Jawaban Vale membuat Orlan membeku di tempatnya.
Tidak.
Orlan tak akan membiarkan hal itu terjadi.
“Tapi aku nggak bisa janji, Val. Weekend gini kayaknya bakal macet banget.” Orlan membuat alasan. Apa pun itu, asalkan mereka tak pergi ke sana.
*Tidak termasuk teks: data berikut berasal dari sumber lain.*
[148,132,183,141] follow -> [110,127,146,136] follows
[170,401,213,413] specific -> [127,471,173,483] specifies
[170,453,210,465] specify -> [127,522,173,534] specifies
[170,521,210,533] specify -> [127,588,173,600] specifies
Sungguh, Orlan tak keberatan mengantar Vale pulang ke rumahnya. Walaupun berada di luar kota, Orlan tak masalah harus menyetir selama lebih dari tiga jam untuk tiba di sana. Tetapi bukan itu masalahnya. Ia tak akan membiarkan Vale mengunjungi rumahnya sendiri jika untuk alasan seperti yang diutarakannya barusan.
“Iya, sih. Kayaknya bakal macet banget, ya.” Vale manggut-manggut, menyetujui ucapan Orlan yang tak bisa disangkal kebenarannya.
“Lain kali, ya?” Orlan menghentikan laju mobilnya tepat di belakang garis saat lampu lalu lintas berhenti di warna merah. “Kita cari waktu yang pas buat ke sana.” Tepukan ringan ia jatuhkan di atas kepala Vale, meyakinkan wanita itu akan kalimatnya.
Vale mengangguk. Tak membantah Orlan sama sekali karena ia pun mengerti keterbatasan yang mereka miliki.
Senyum tipis terukir di bibir Orlan, menyamarkan kecemasan yang mulai berkumpul dalam mimik wajahnya.
Setelah kecelakaan yang membuat Vale kehilangan ingatannya, wanita itu memang baru mengunjungi rumahnya sebanyak satu kali. Itu pun untuk meyakinkan Vale tentang siapa dirinya sebenarnya. Hanya sebentar. Tak ada satu barang pun yang Vale bawa sehingga beberapa kenangan di masa lalunya tetap tertinggal di sana.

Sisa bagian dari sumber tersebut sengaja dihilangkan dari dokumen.